12歳で移住しボリビアで医師に 玉城清雄氏に旭日双光章 スペイン語話せない移住者の心強い存在に

 戦後の沖縄県系移住者として初めての医師で、オキナワ日本ボリビア協会が運営するオキナワ診療所の元所長、玉城清雄医師(75)が旭日双光章を受けた。サンタクルス日本人会会館でこのほど、叙勲伝達式が行われた。これまでの功績が読み上げられた後、小野村拓志・駐ボリビア日本国特命全権大使から勲記を手渡された。

 玉城医師は旧羽地村(現沖縄県名護市)出身。1960年、12歳の時に家族とボリビア・サンタクルス県のオキナワ第2移住地に入植した。同地で小学校を卒業して、モンテロ市ムユリナ寄宿高校を経て、77年にラパス市サン・アンドレス医科歯科大学を卒業した。

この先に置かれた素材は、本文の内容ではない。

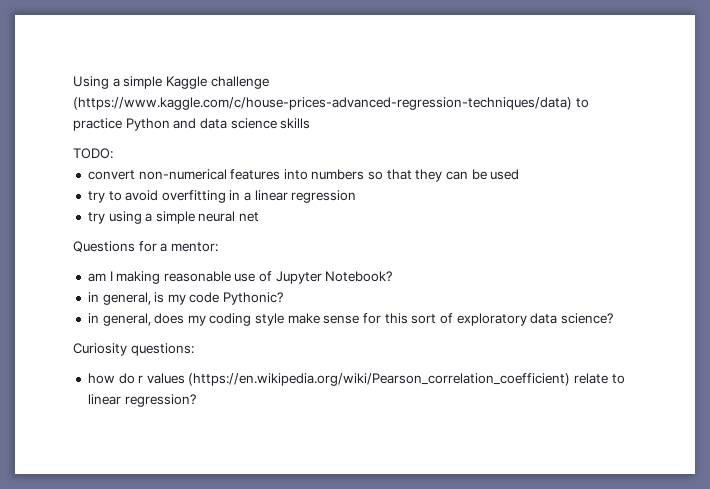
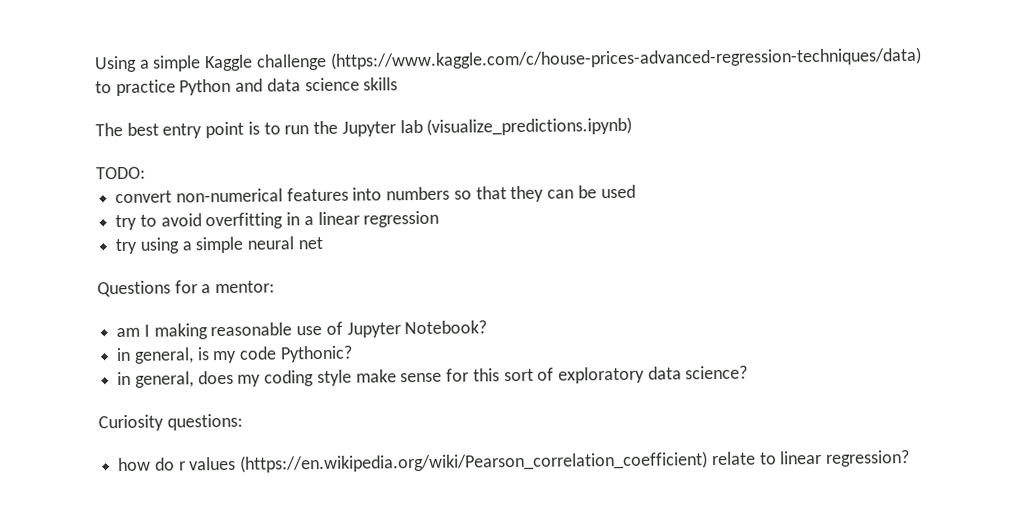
+ The best entry point is to run the Jupyter lab (visualize_predictions.ipynb)

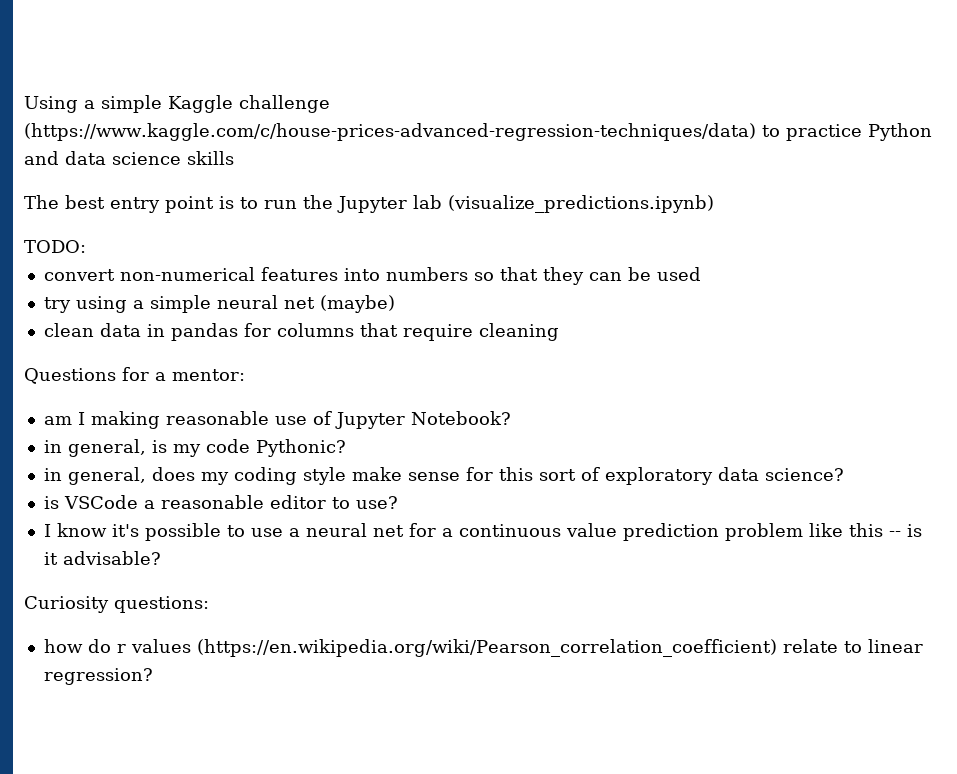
- try to avoid overfitting in a linear regression
- try using a simple neural net
+ try using a simple neural net (maybe)
+ clean data in pandas for columns that require cleaning
+ is VSCode a reasonable editor to use?
+ I know it's possible to use a neural net for a continuous value prediction problem like this -- is it advisable?

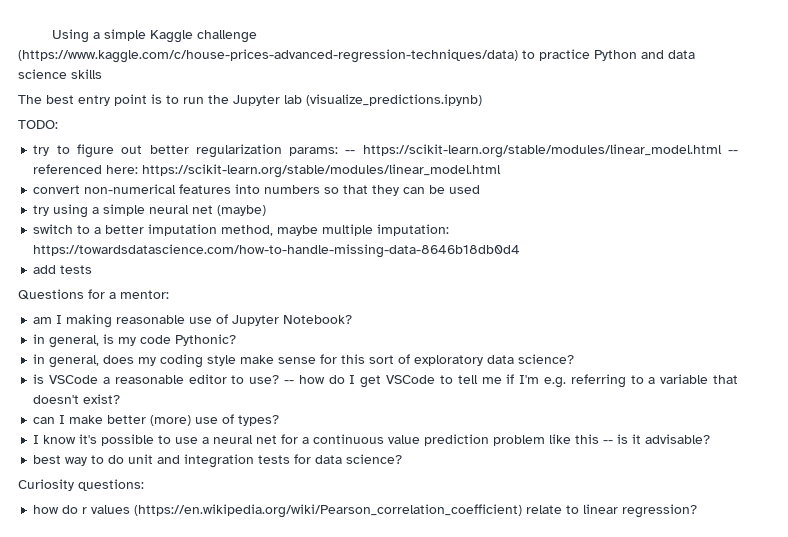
+ try to figure out better regularization params: -- https://scikit-learn.org/stable/modules/linear_model.html -- referenced here: https://scikit-learn.org/stable/modules/linear_model.html
- clean data in pandas for columns that require cleaning
+ switch to a better imputation method, maybe multiple imputation: https://towardsdatascience.com/how-to-handle-missing-data-8646b18db0d4
+ add tests
+ -- how do I get VSCode to tell me if I'm e.g. referring to a variable that doesn't exist?
+ can I make better (more) use of types?
+ best way to do unit and integration tests for data science?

 スペイン語を話せない日本人移住者とその家族にとって心強い存在だった玉城医師は、ボリビア国における開業医としての必須条件であるボリビア国籍を取得した。78年から2年間、日本国文部省国費留学生として、群馬大学病院で消化器学、胃腸内視鏡、超音波検査に関わる技術を習得した。

 帰国後、80年から85年にオキナワ日ボ協会診療所第2分院に勤務した。医療機器も十分に整備されていない中で、移住者や日系人、周辺住民の健康維持増進などに貢献した。

 86年から95年はサンタクルス市で開業医として活躍し、97年からオキナワ日ボ協会運営のオキナワ診療所に勤務した。衛生局と交渉し、無料予防接種の実施や生活習慣病の早期発見と予防、消化器系の内視鏡検診を実施し、2010年にオキナワ日本ボリビア協会診療所診察棟整備計画に参加し、施設整備に貢献した。11年から15年の定年退職まで同診療所の所長を務めた。

 サンタクルス中央日本人会日系診療所の再建にも尽力し、現在は同診療所顧問を務めている。叙勲伝達式の会場には家族や医師、看護師、団体関係者らが駆けつけ祝福した。